I am a professional writer. I’ve written on a dozen TV shows and sold as many movies. You may ask if the hundreds of writers that I’ve worked with are funnier than you? My answer would be “no.” What they have that you don’t, is “comedy writing secrets.”
Almost every writer working in show business implements the following “trade secrets” on a daily basis. Why don’t you know about this? Well, for one, the Writer’s Guild of America’s bylaws forbids it. Number one rule of WGA: The WGA doesn’t exist. The number two rule: Never reveal comedy writing secrets to the public… UNTIL NOW, (which is why I don’t use my real name in this article). I will let you in on this exclusive, esoteric language, the professional verbiage that sets the profession apart.
The Switcheroo: take something and do the opposite.
To Tee something up: setting up a joke or situation.
To make Edgy: make something dirty.
The Send up: take something and make it funny.
To Irish it up: take something and put an alcohol twist to it.
The Upsie Daisy: a big build-up with immediate letdown with comedic twist.
The Titsy McHooterman: a laugh received by employing a funny character name.
The Penile twist: a comedic turn that ends in pain or discomfort.
The Voce Dominus: take something and make it louder.
The Gran Rippen Gauche: ripping off somebody’s big idea or concept.
The Petite Rippen Gauche: ripping off somebody’s line or joke.
The Reach around: take something, dismiss it, re-introduce it through some back door method, then employ a bodily function to pay it off.
To do a Miss Hobenhabermish: take something and do it like Jerry Lewis would.
The Punani Mon Amore: anything analogous to the complexity of the female reproductive organs.
The Labia Majora: The big broad joke or take.
The Labia Minora: a subtle joke or take.
To Put the stones to it: similar to a “send up” but with a sexual innuendo payoff.
The Shaking the bush, boss: a non edgy misdirect.
The Piss pot porridge: an edgy misdirect.
A “Robert Fulton”: an obscure reference.
To Pop a queen: adding insult to injury.
To Pop a queer: adding insolence to injury.
To Pop a quince: adding obnoxiousness to injury.
To Pop a pimple: An outburst.
To Poo in a piddle: telegraphing a joke.
The Clitoral Hood: a capper to a capper
The Dagoba System: any ethnic joke
Before I learned these terms, I used to say, “How can we make it funnier?” but that’s when I sounded like an amateur. There are literally 1000’s of tools employed by professionals to say just that. But the more you know, the more precise you can be in achieving your comedic goal and the more precise, the more professional.
The following is an actual, eye witnessed account taken from a television writer’s room. I’ve labeled the players by their credits as to protect their identity and their standing in the WGA.
A room of ten writers, all with script in hand look to the Show Runner who stands behind a podium. A spotlight isolates him.
Show Runner: I don’t like how this next scene plays out. It’s like we need some kind of Voce Dominus in there somewhere.
Writer One: Piss pot porridge?
Show Runner: I don’t know. I just don’t know.
Writer Two: May I pitch a send up?
Show Runner: We don’t have time. Let’s concentrate on just this scene.
Writer Three: How about we take the existing scene and put the stones to it?
Writer Four: Yeah, yeah! But with a Robert Fulton.
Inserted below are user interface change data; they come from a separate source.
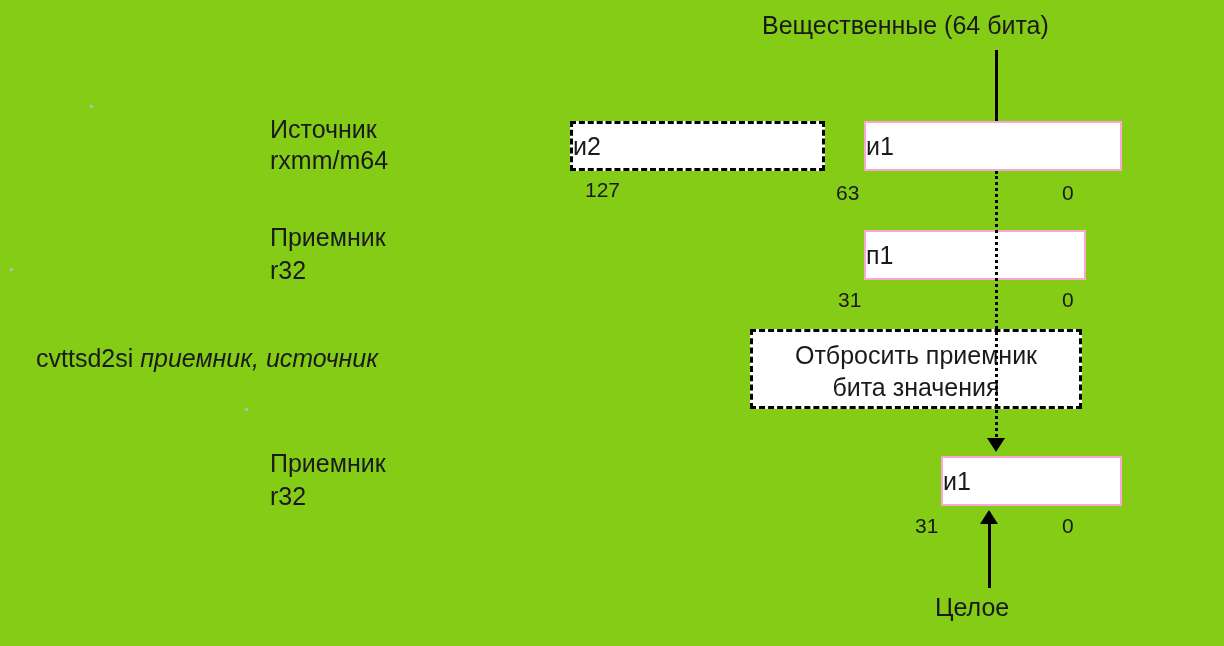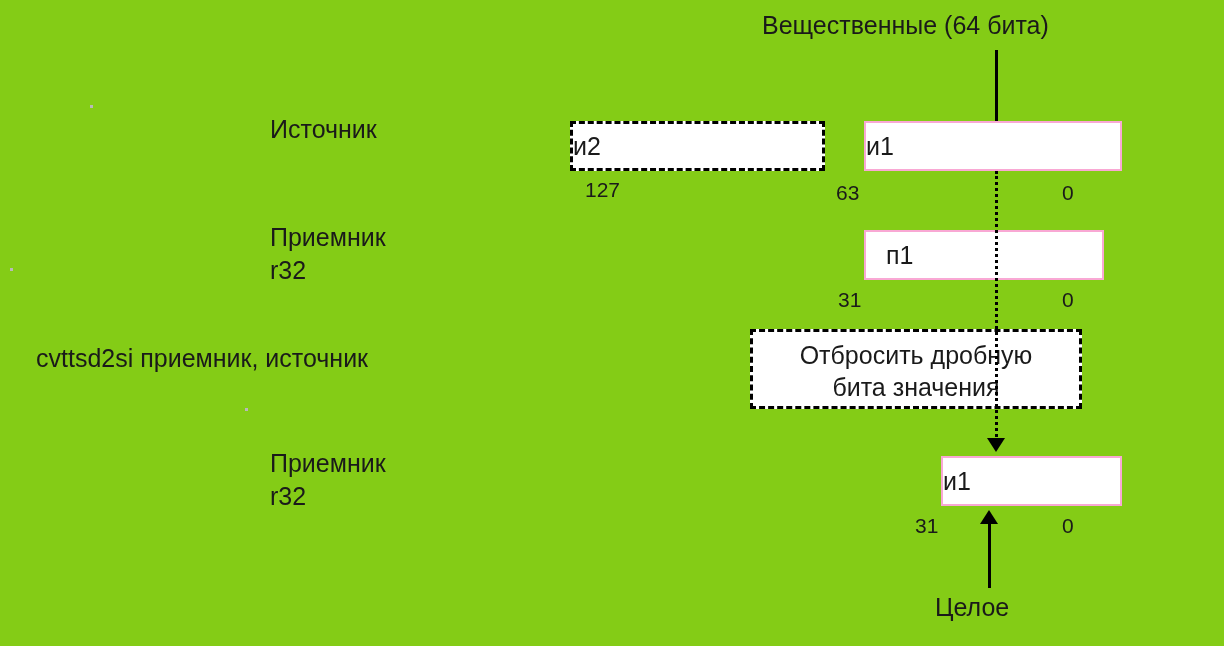--- a/index.html
+++ b/index.html
@@ -88,65 +88,66 @@
     text-align: center;
     color: #1a1a1a;
   }
   .mnemonic {
     position: absolute;
     font-size: 25px;
     line-height: 30px;
     color: #1a1a1a;
     white-space: nowrap;
   }
-  .mnemonic .ital { }
+  .mnemonic .ital { font-style: italic; }
   .speck {
     position: absolute;
     width: 3px;
     height: 3px;
     background: #b9b9b9;
   }
 </style>
 </head>
 <body>
 
 <div id="canvas">
 
   <div class="lbl" style="left:762px; top:10px;">Вещественные (64 бита)</div>
 
   <div class="vline" style="left:995px; top:50px; height:74px;"></div>
 
   <div class="row-label" style="left:270px; top:114px; width:250px;">Источник</div>
+  <div class="row-label" style="left:270px; top:145px; width:250px;">rxmm/m64</div>
 
   <div class="box dashed" style="left:570px; top:121px; width:255px; height:50px;">
     <span>и2</span>
   </div>
   <div class="box solid" style="left:823px; top:121px; width:258px; height:50px;">
     <span>и1</span>
   </div>
 
   <div class="bitnum" style="left:585px; top:178px;">127</div>
   <div class="bitnum" style="left:836px; top:181px;">63</div>
   <div class="bitnum" style="left:1062px; top:181px;">0</div>
 
   <div class="row-label" style="left:270px; top:222px; width:250px;">Приемник</div>
   <div class="row-label" style="left:270px; top:255px; width:250px;">r32</div>
 
-  <div class="box solid" style="left:823px; top:230px; width:240px; height:50px;padding-left:20px;">
+  <div class="box solid" style="left:823px; top:230px; width:222px; height:50px;">
     <span>п1</span>
   </div>
   <div class="bitnum" style="left:838px; top:288px;">31</div>
   <div class="bitnum" style="left:1062px; top:288px;">0</div>
 
   <div class="mnemonic" style="left:36px; top:343px;">
     <span>cvttsd2si</span><span>&nbsp;</span><span class="ital">приемник, источник</span>
   </div>
 
   <div class="box dashed" style="left:750px; top:329px; width:332px; height:80px;"></div>
-  <div class="multiline" style="left:750px; top:339px; width:332px;">Отбросить дробную</div>
+  <div class="multiline" style="left:750px; top:339px; width:332px;">Отбросить приемник</div>
   <div class="multiline" style="left:750px; top:371px; width:332px;">бита значения</div>
 
   <div class="dotline" style="left:995px; top:171px; height:271px;"></div>
   <div class="arrow-down" style="left:987px; top:438px;"></div>
 
   <div class="row-label" style="left:270px; top:448px; width:250px;">Приемник</div>
   <div class="row-label" style="left:270px; top:481px; width:250px;">r32</div>
 
   <div class="box solid" style="left:900px; top:456px; width:181px; height:50px;">
     <span>и1</span>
Show Runner: You might be on to something. Labia Majora?
Writer Five: As long as we don’t poo in the piddle and don’t lose sight of the switcheroo.
Show Runner: Of course, of course.
Writer Six: Can we start with a reach around?
Writer Seven: Yeah, start with a reach around and end with a penile twist!
Show Runner: (laughing) Brilliant!
The rest of the writers join in on the laughter. There’s a knock at the door. They stop laughing. An ordinary man delivering lunch enters. The writers dart their eyes back and forth in a sinister way. One writer sneers at the man, who’s beginning to feel very unwelcome. One writer snickers. The man puts down the food and leaves. The writers burst into laughter.
Actual conversation from a real writer’s room. Can you imagine if these comedy writing secrets got out to the general public? Yes… this elite, secret sect, known as the WGA would have to hire from the outside, decimating its highly paid and exclusory group of fat cat writers. Why am I doing this? Well, I don’t want to pop a queen here but this punani mon amore patronage system has to stop.